“The Compleat Angler” (Full Version)

Producer: James Prosek

The Complete Angler is a film by James Prosek (artist/writer), Fritz Mitchell (producer/editor) and Peter Franchella (cinematographer). It documents Prosek’s travels as he walks in the footsteps of the 17th century English writer, Izaak Walton—”research” for his senior thesis at Yale. The film focuses on Walton’s book, The Compleat Angler, a book that many have heard of but few have actually read.

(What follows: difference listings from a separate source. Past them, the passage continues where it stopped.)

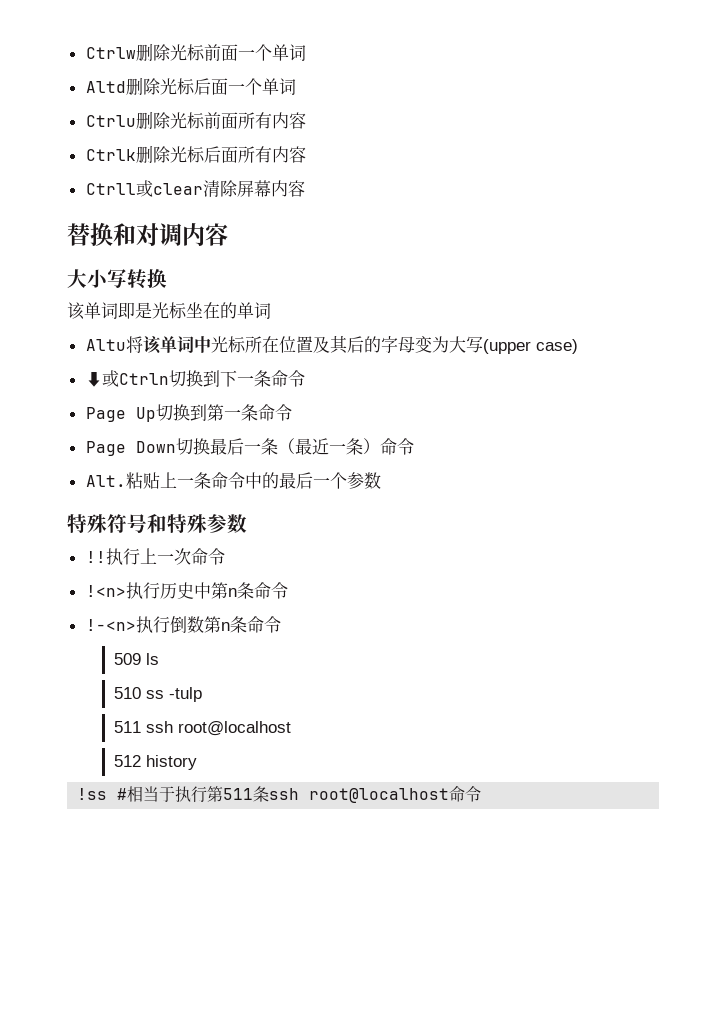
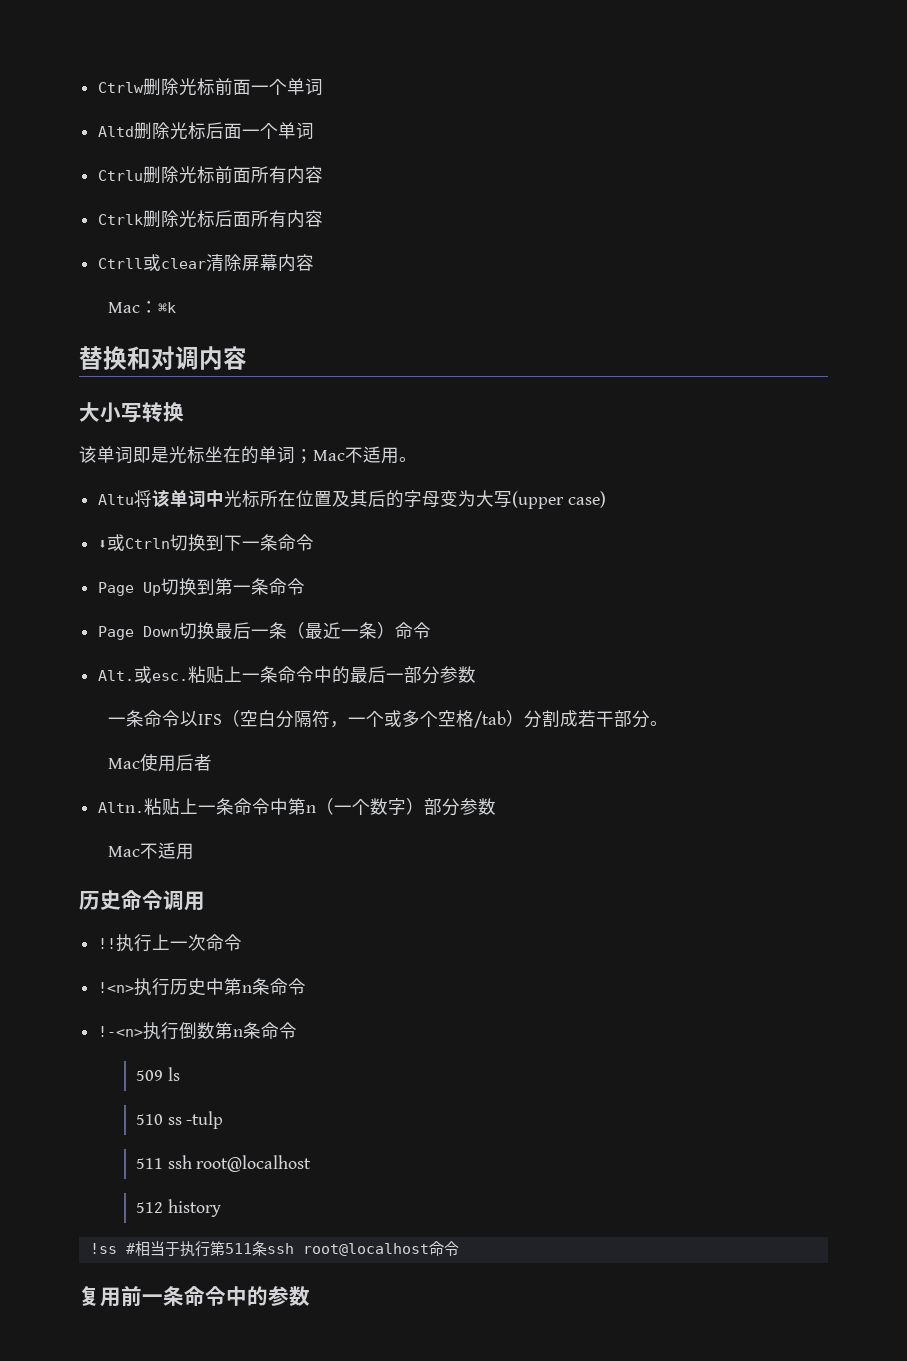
+ Mac：⌘k
- 该单词即是光标坐在的单词
+ 该单词即是光标坐在的单词；Mac不适用。
- Alt.粘贴上一条命令中的最后一个参数
- 特殊符号和特殊参数
+ Alt.或esc.粘贴上一条命令中的最后一部分参数
+ 一条命令以IFS（空白分隔符，一个或多个空格/tab）分割成若干部分。
+ Mac使用后者
+ Altn.粘贴上一条命令中第n（一个数字）部分参数
+ Mac不适用
+ 历史命令调用
+ 复用前一条命令中的参数

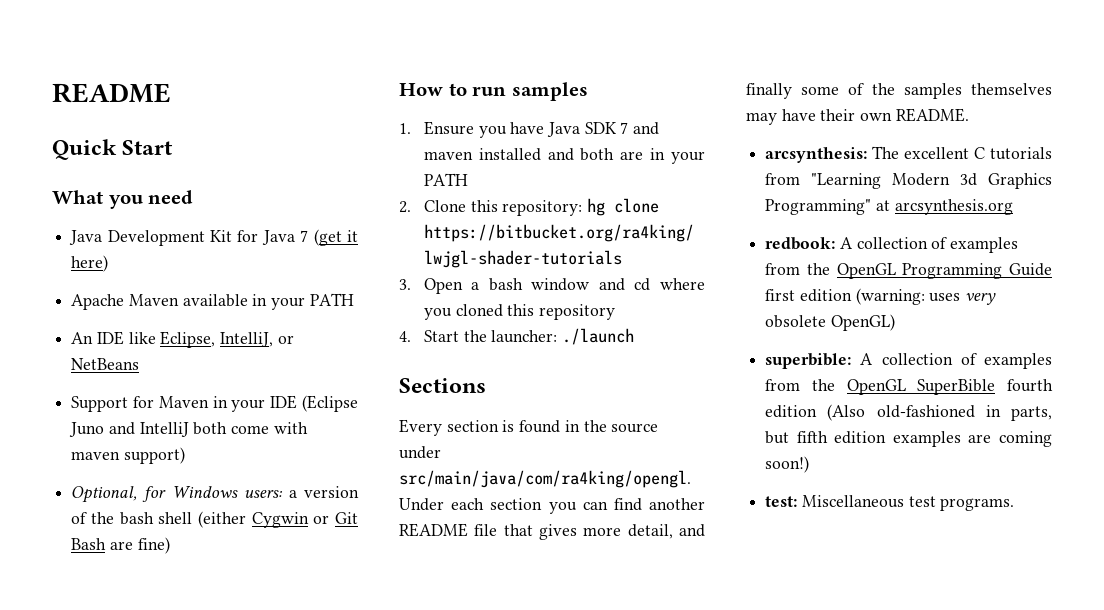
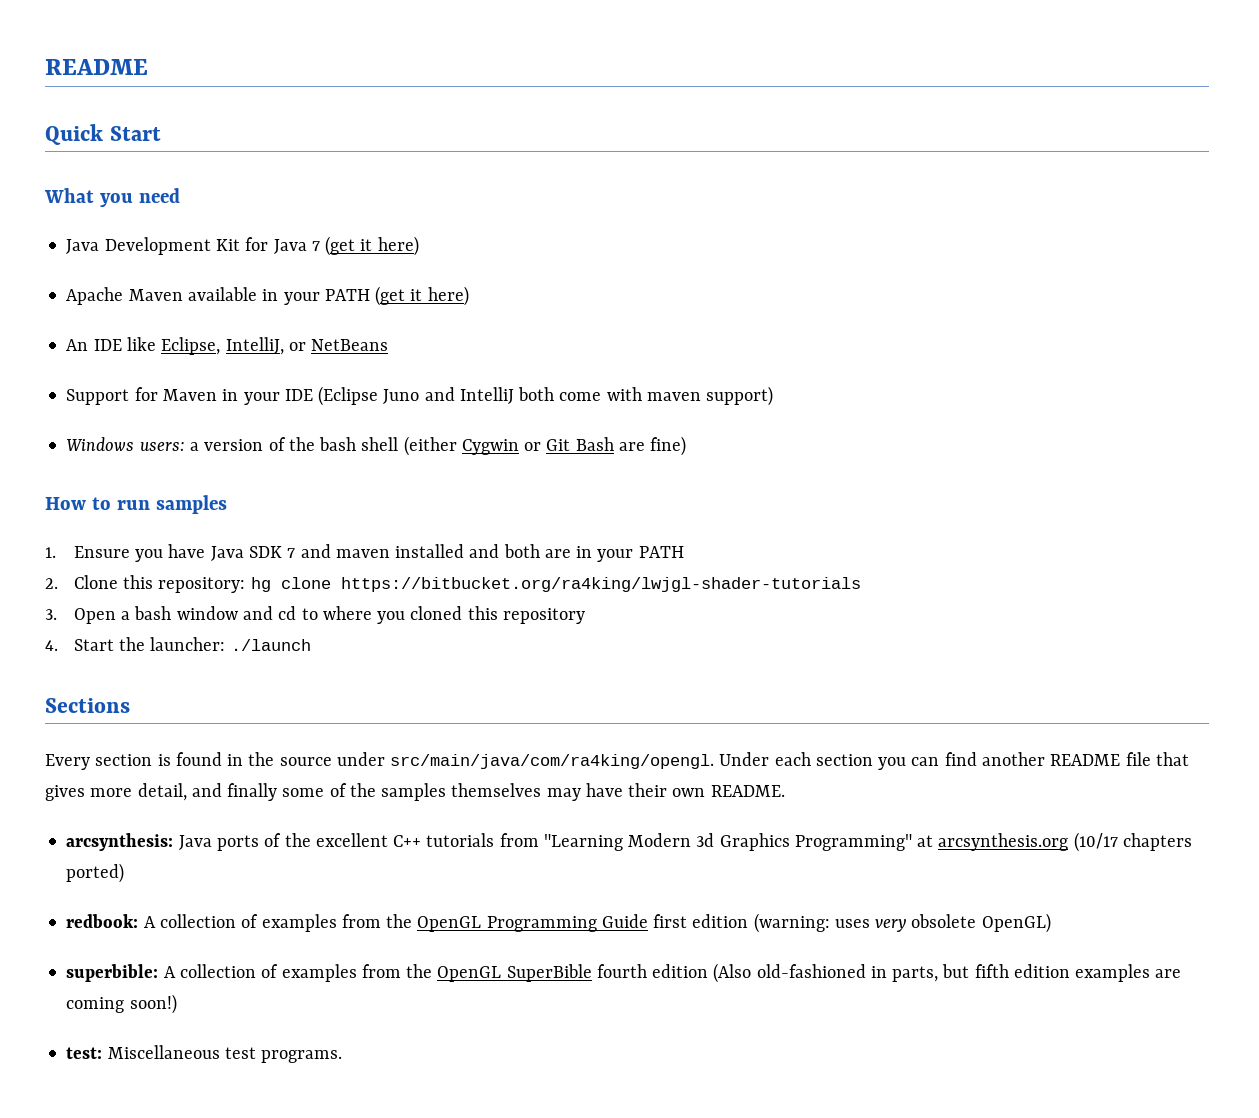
- Apache Maven available in your PATH
+ Apache Maven available in your PATH (get it here)
- Optional, for Windows users: a version of the bash shell (either Cygwin or Git Bash are fine)
+ Windows users: a version of the bash shell (either Cygwin or Git Bash are fine)
- 3. Open a bash window and cd where you cloned this repository
+ 3. Open a bash window and cd to where you cloned this repository
- arcsynthesis: The excellent C tutorials from "Learning Modern 3d Graphics Programming" at arcsynthesis.org
+ arcsynthesis: Java ports of the excellent C++ tutorials from "Learning Modern 3d Graphics Programming" at arcsynthesis.org (10/17 chapters ported)

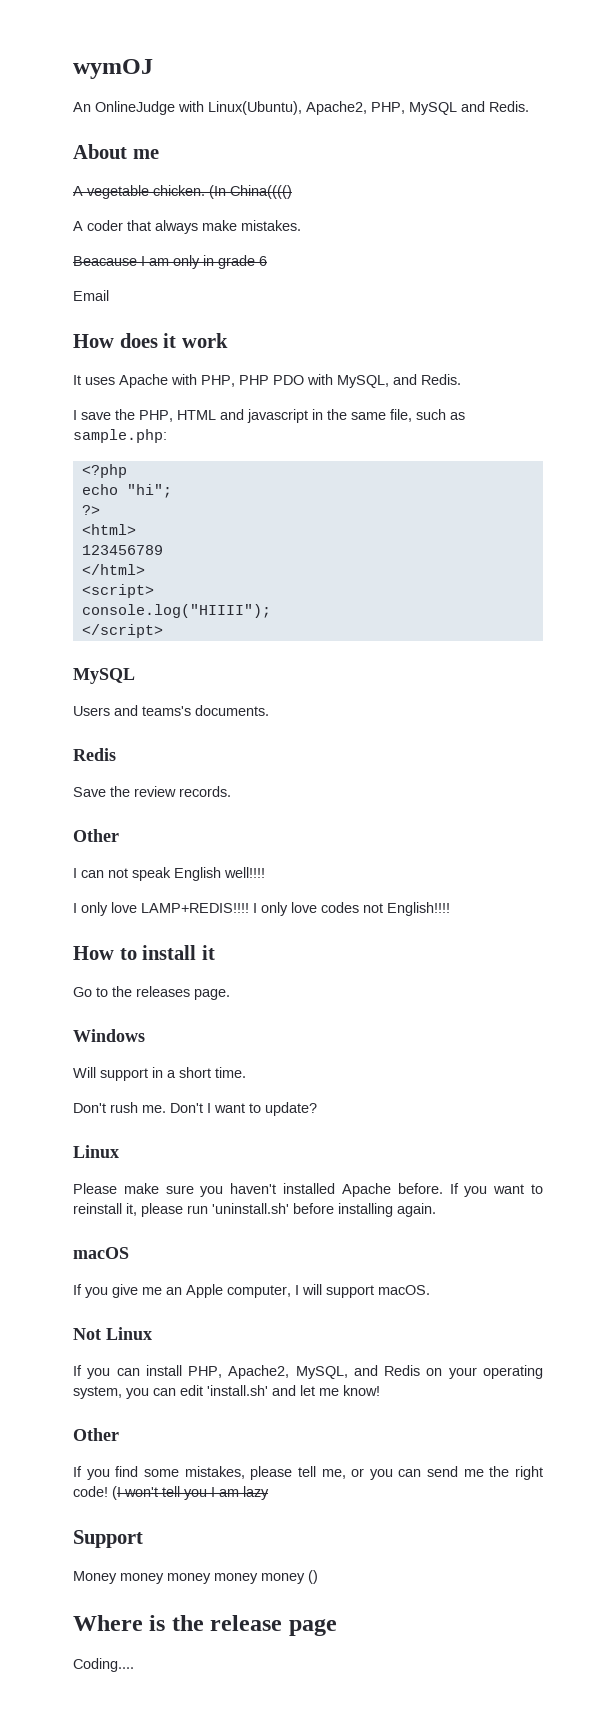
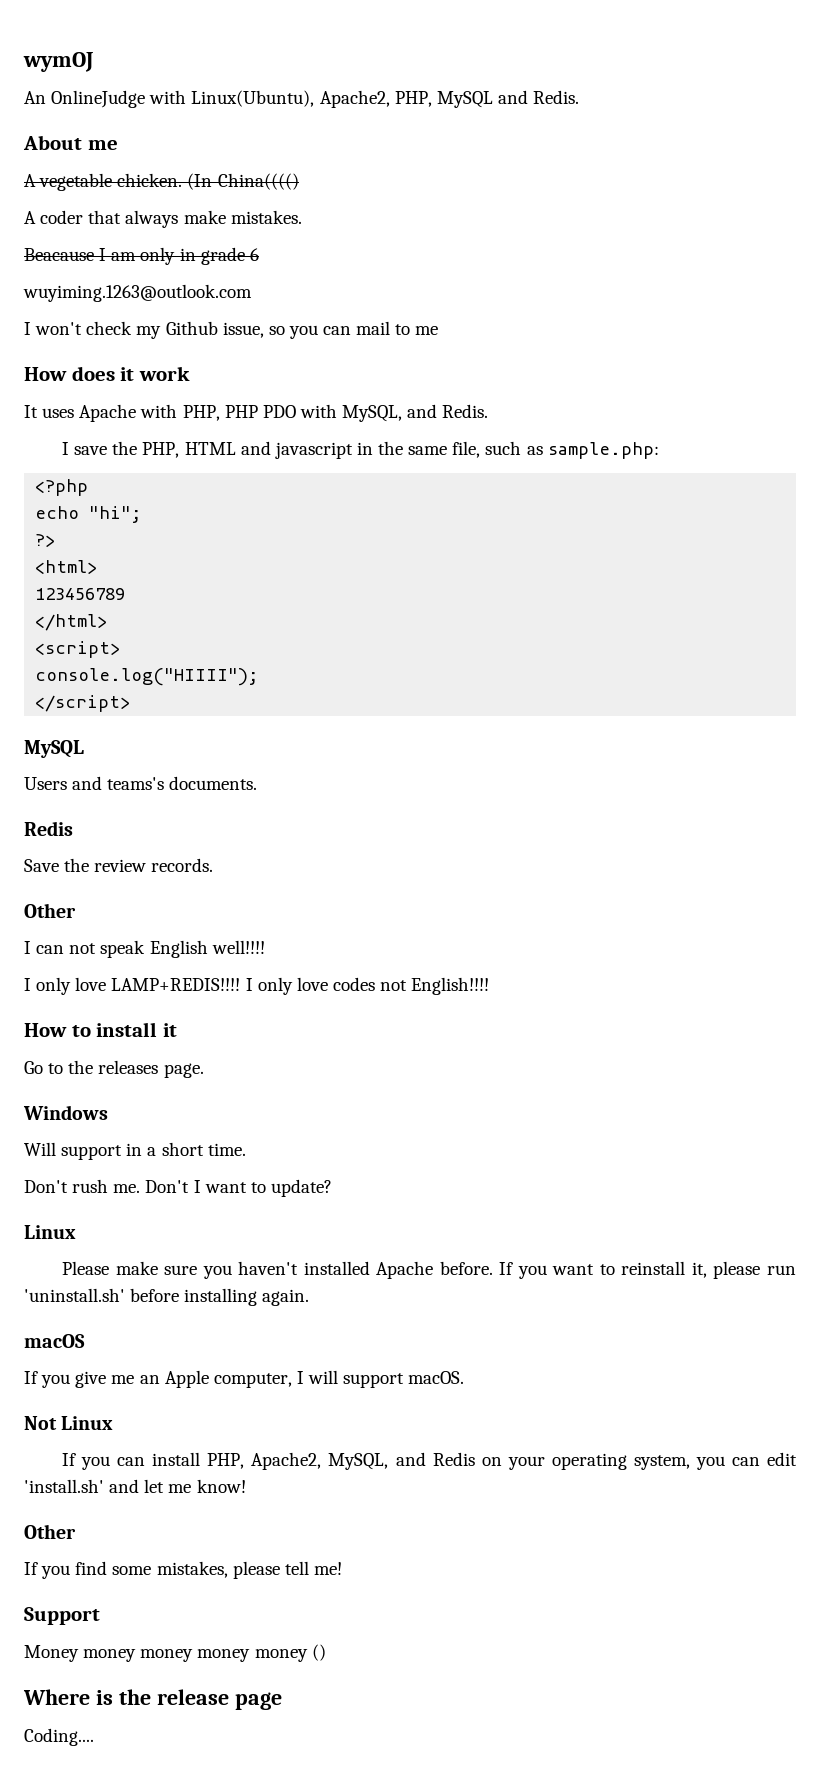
- Email
+ wuyiming.1263@outlook.com
+ I won't check my Github issue, so you can mail to me
- If you find some mistakes, please tell me, or you can send me the right code! (I won't tell you I am lazy
+ If you find some mistakes, please tell me!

Chapter 1 – James leaves Connecticut for Ireland and England, catching a few trout in his home streams and musing about his youth, fishing, and some Waltonian ideals. He visits the library at Yale and examines a first edition of Walton’s Compleat Angler from 1653. Then he sits for a reading of Yeat’s poem, The Song of Wandering Aengus, by Harold Bloom.

Chapter 2 – James goes to Ireland to experience the earliest form of fly-fishing, dapping live mayflies impaled on fine-wire hooks for brown trout on the lakes of the Connemara region. He visits with a boy who collects and sells live mayflies to the fishermen, and salmon fishes along the Eriff River.

Chapter 3 – James fishes a tributary of the Thames in London that Walton fished three hundred and fifty years before, the River Lea. Walton was forced out of London during the English Civil War and returned to the pastoral beauty of his homeland in Derbyshire and the beautiful River Dove in the Peak District.

Chapter 4 – James visits the “fishing temple” on the River Dove, which Charles Cotton (considered the father of modern fly-fishing) built in honor of his friend Izaak Walton.

Chapter 5 – James fishes with Sir John Swire, an upper-class Englishman who talks about his love of fishing and of Izaak Walton’s ideals and life philosophy.

Chapter 6 – James visits Victoria Wakefield who helped him secure fishing on the renowned chalk streams, the Test and Itchen in Hampshire. She introduces him to Roger Harrison, who owns a beautiful stretch of water on the Itchen with lots of wild trout. There, James encounters a milkmaiden.

Final Chapter – James visits Izaak Walton’s grave in a chapel in Winchester Cathedral, and discusses the last years of his life. Then he sings a song in a meadow by the river and returns to the fishing at the pond near his home in Connecticut.